Below are the records; give again exactly the line with "SLIME v0 must", the line with "effects cannot exist.", and each line that lies between them, and nothing besides.

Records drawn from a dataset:
=======

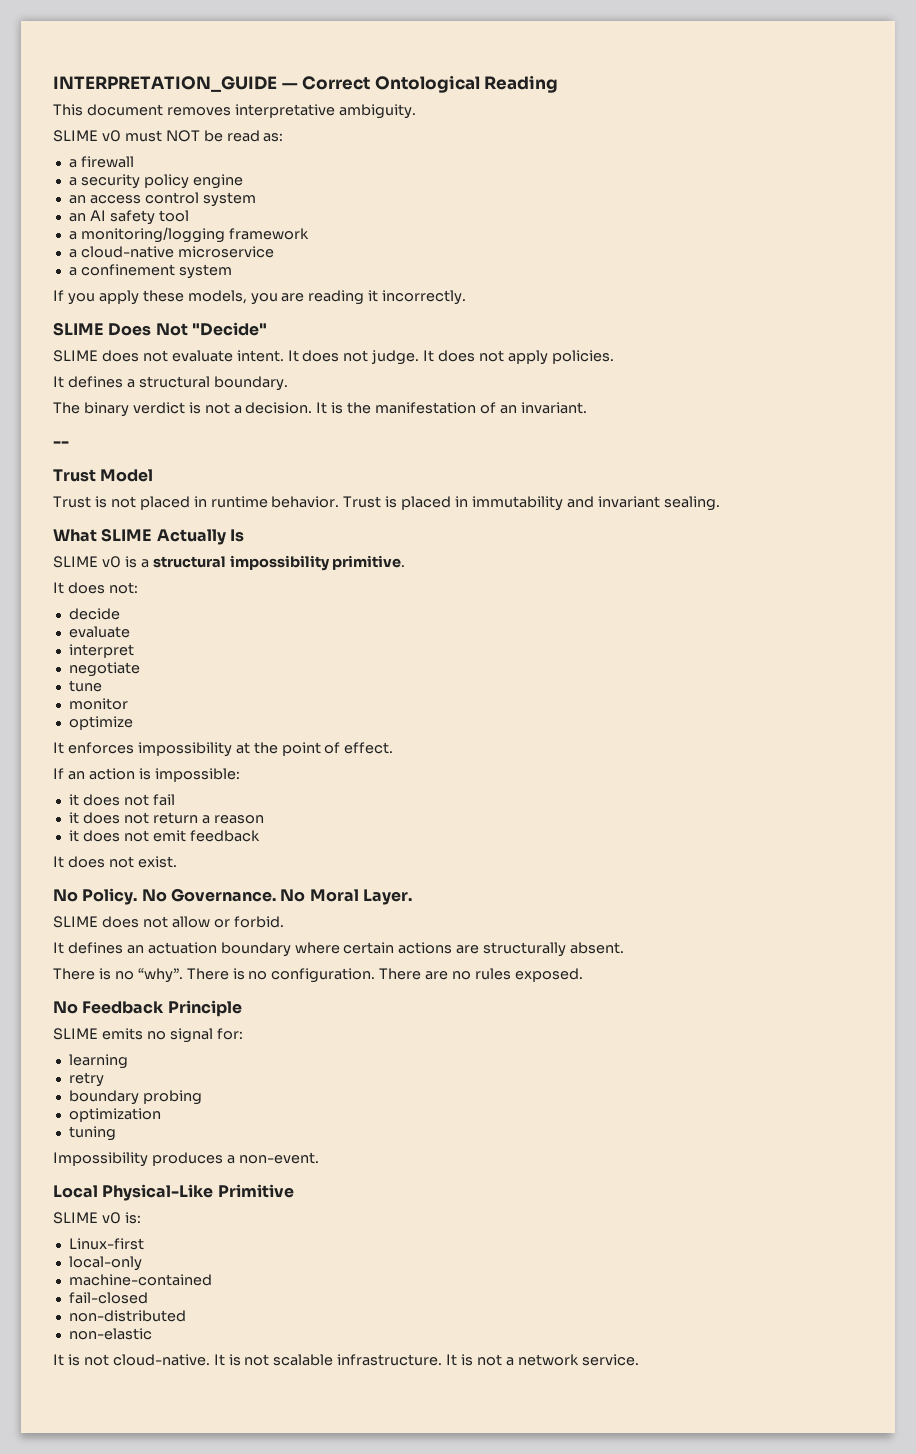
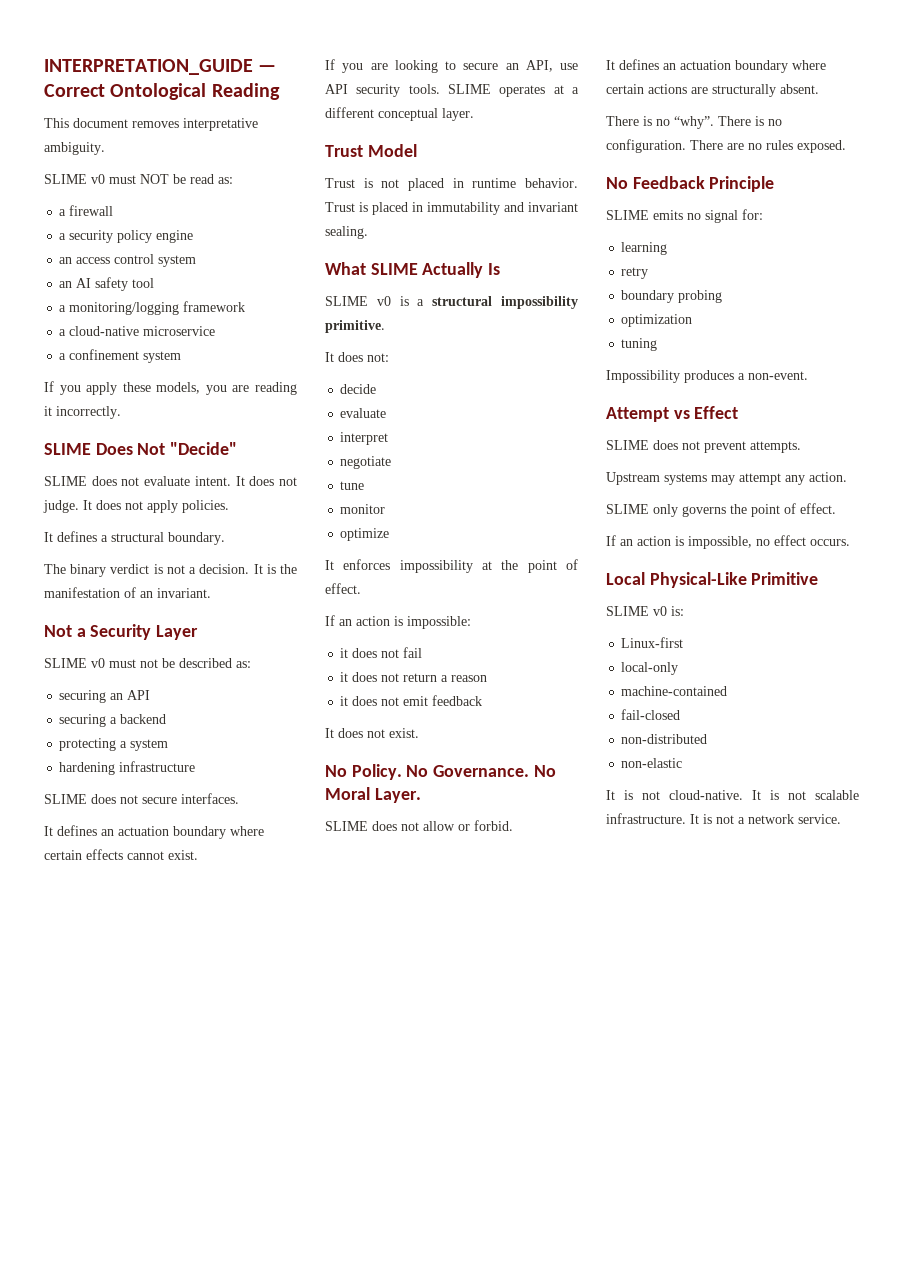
- --
+ Not a Security Layer
+ SLIME v0 must not be described as:
+ securing an API
+ securing a backend
+ protecting a system
+ hardening infrastructure
+ SLIME does not secure interfaces.
+ It defines an actuation boundary where certain effects cannot exist.
+ If you are looking to secure an API, use API security tools. SLIME operates at a different conceptual layer.
+ Attempt vs Effect
+ SLIME does not prevent attempts.
+ Upstream systems may attempt any action.
+ SLIME only governs the point of effect.
+ If an action is impossible, no effect occurs.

=======

### RESPONSE FOR THIS EXERCISE
+ SLIME v0 must not be described as:
+ securing an API
+ securing a backend
+ protecting a system
+ hardening infrastructure
+ SLIME does not secure interfaces.
+ It defines an actuation boundary where certain effects cannot exist.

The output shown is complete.